• **THE PROBLEM**
Return the entries below word for word; no images should appear in the copy.

• **DATA SHOWN**
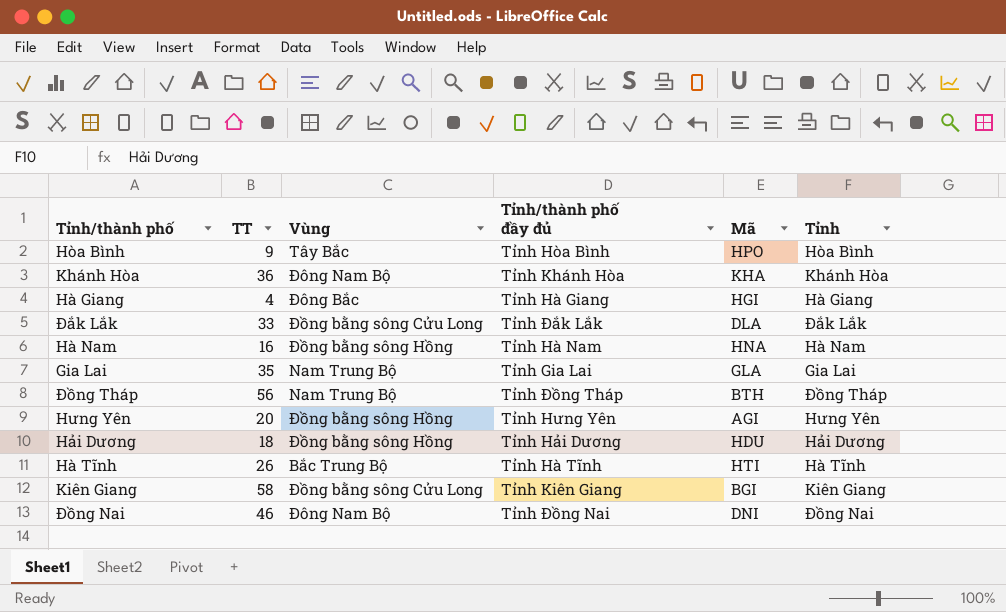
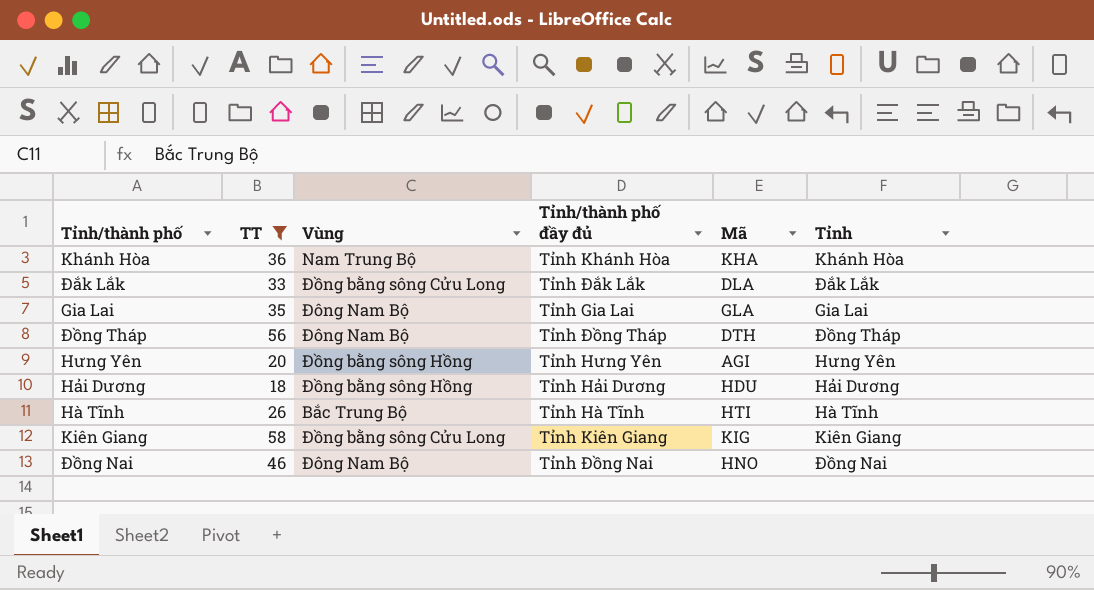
filter: none -> TT >= 18
Khánh Hòa | Vùng: Đông Nam Bộ -> Nam Trung Bộ
Gia Lai | Vùng: Nam Trung Bộ -> Đông Nam Bộ
Đồng Tháp | Vùng: Nam Trung Bộ -> Đông Nam Bộ
Đồng Tháp | Mã: BTH -> DTH
Kiên Giang | Mã: BGI -> KIG
Đồng Nai | Mã: DNI -> HNO

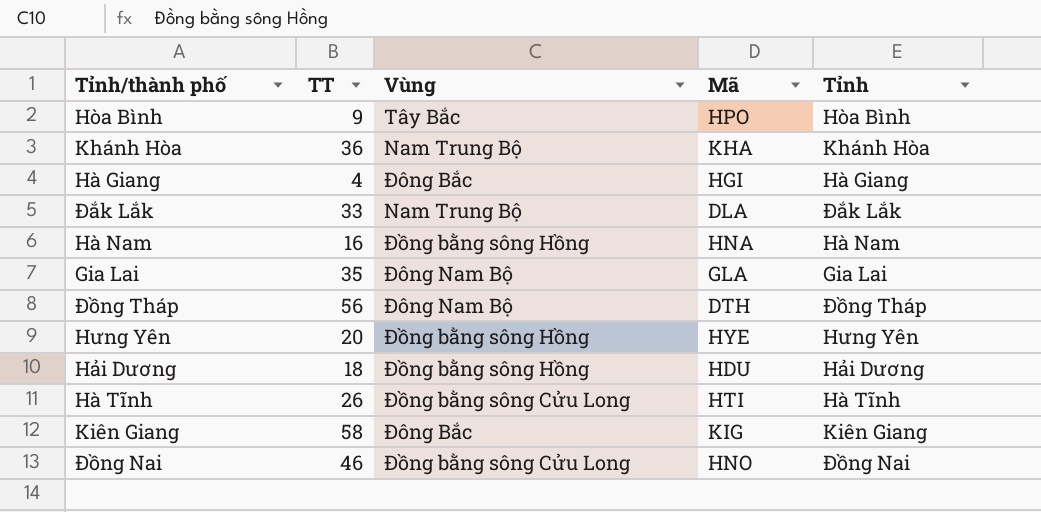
filter: TT >= 18 -> none
column Tỉnh/thành phố đầy đủ | position: 4 -> none
Đắk Lắk | Vùng: Đồng bằng sông Cửu Long -> Nam Trung Bộ
Hưng Yên | Mã: AGI -> HYE
Hà Tĩnh | Vùng: Bắc Trung Bộ -> Đồng bằng sông Cửu Long
Kiên Giang | Vùng: Đồng bằng sông Cửu Long -> Đông Bắc
Đồng Nai | Vùng: Đông Nam Bộ -> Đồng bằng sông Cửu Long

• **FINISHED TASK**
filter: none -> TT >= 18
Khánh Hòa | Vùng: Đông Nam Bộ -> Nam Trung Bộ
Gia Lai | Vùng: Nam Trung Bộ -> Đông Nam Bộ
Đồng Tháp | Vùng: Nam Trung Bộ -> Đông Nam Bộ
Đồng Tháp | Mã: BTH -> DTH
Kiên Giang | Mã: BGI -> KIG
Đồng Nai | Mã: DNI -> HNO

filter: TT >= 18 -> none
column Tỉnh/thành phố đầy đủ | position: 4 -> none
Đắk Lắk | Vùng: Đồng bằng sông Cửu Long -> Nam Trung Bộ
Hưng Yên | Mã: AGI -> HYE
Hà Tĩnh | Vùng: Bắc Trung Bộ -> Đồng bằng sông Cửu Long
Kiên Giang | Vùng: Đồng bằng sông Cửu Long -> Đông Bắc
Đồng Nai | Vùng: Đông Nam Bộ -> Đồng bằng sông Cửu Long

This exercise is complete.